In 1868, Vreeland and his parents moved to and settled in Morristown. Over the following four years, he participated in several business ventures under the guidance of his father. He later studied in the law profession, then worked in the office of Frederick G. Burnham and later Colonel Frederick A. DeMott.

==Legal career and politics==
In November 1875, Vreeland was admitted as an attorney as well as solicitor in chancery, and he proceeded to pratuce law in Morristown. He partnered with Edward A. Quayle between 1876 and 1879. After becoming a counsellor in June 1879, he began practicing law by himself for nearly a quarter-century. On April 1, 1903, he became a senior member of the firm Vreeland, King, Wilson & Lindabury. The firm was dissolved on April 7, 1912, which prompted Vreeland to establish a partnership with C. Franklin Wilson. The new firm was operating under the name "Vreeland & Wilson", and was headquartered at No. 21 South Street.

Vreeland was notable for siding with the interest of his home city, county, and State. In 1892, Chancellor McGill appointed him a special master in chancery. Vreeland's public service roles included deputy county clerk, acting prosecutor of pleas for Morris County, and city counsel of Morristown. In 1895, he was nominated for the office of State senator by Republican party, and won the election with a plurality of more than 1,500.

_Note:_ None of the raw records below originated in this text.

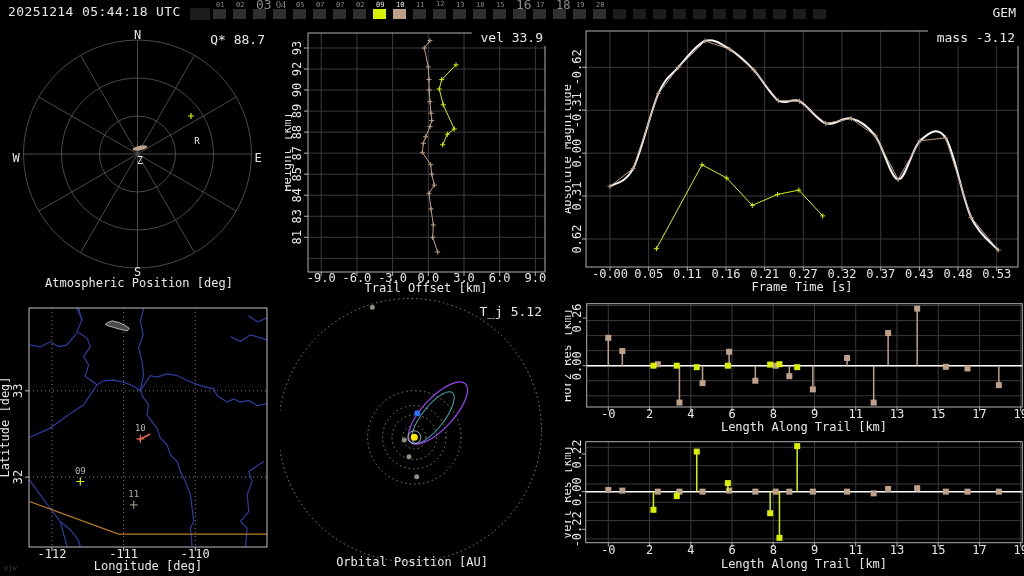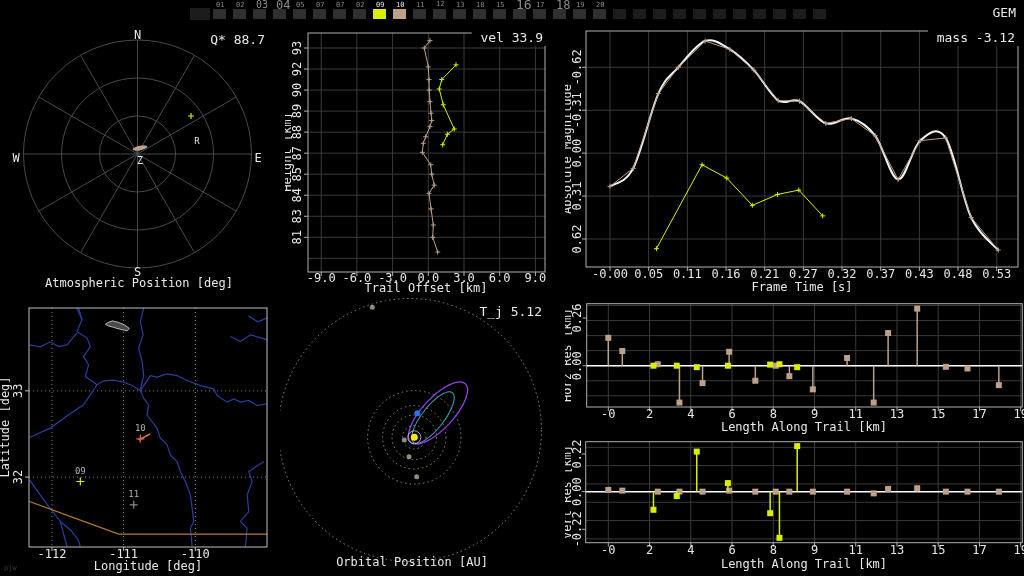"20251214 05:44:18 UTC" span { html: none -> <span>20251214 05:44:18 UTC</span> }
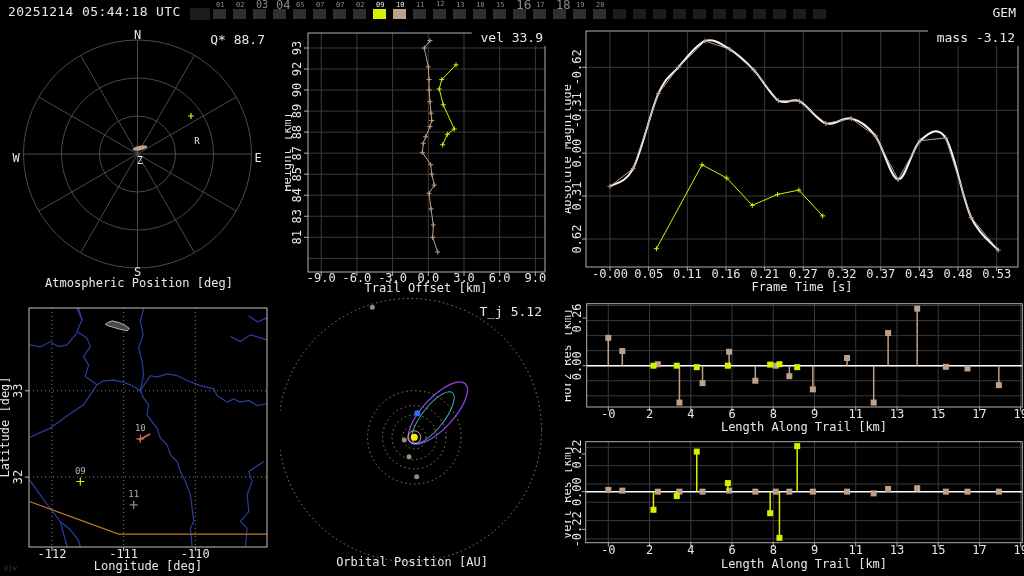"03" div { font-size: 10px -> 13px }
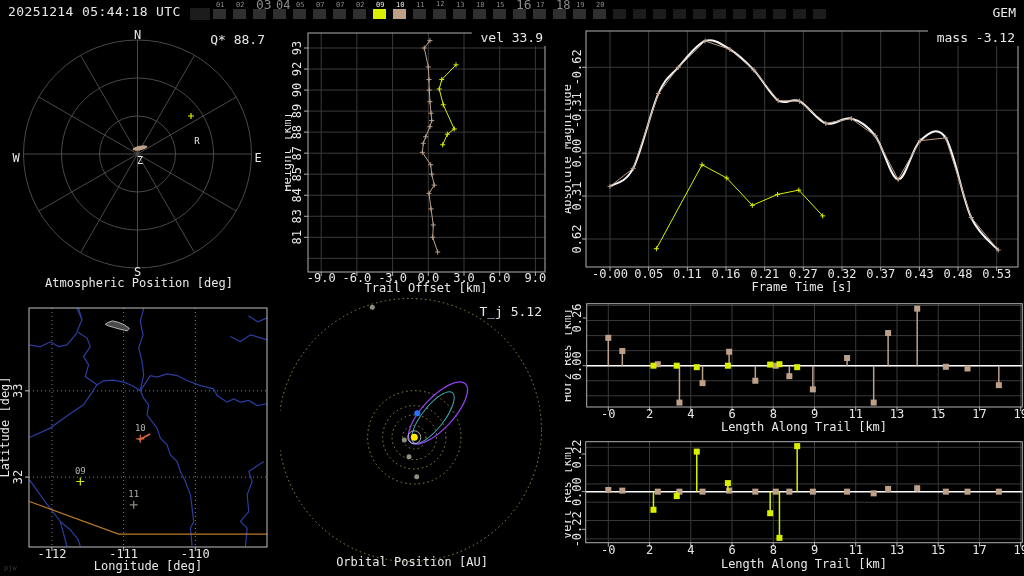"04" div { font-family: none -> Liberation Serif, serif; font-size: 12px -> 10px }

Throughout his tenure as a State Senator, Vreeland introduced "The School Teachers' Retirement Fund Bill," which was enacted into law in 1896. He was also a member of the committee responsible for the revision of laws, as well as the chairman for the joint committee on state hospitals for the insane.

In 1898, Vreeland received an appointment from the acting governor of New Jersey, Foster M. Voorhees, to the position of judge in the courts of Morris County, for a five-year term starting on April 1 of the same year. On October 20, 1903, President Theodore Roosevelt appointed Vreeland as the United States attorney for the district of New Jersey, ad interim. On December 16, 1903, Vreeland secured the same position for a full four-year term. On December 9, 1907, he was reappointed to the same position for another four-year term.

== Miscellaneous ==
Vreeland was an active member of the South Street Presbyterian Church of Morristown. Furthermore, he held membership in F. and A. M., Cincinnati Lodge. From May 1, 1912, to May 7, 1913, he also served as president of County Bar Association of Morris county, New Jersey.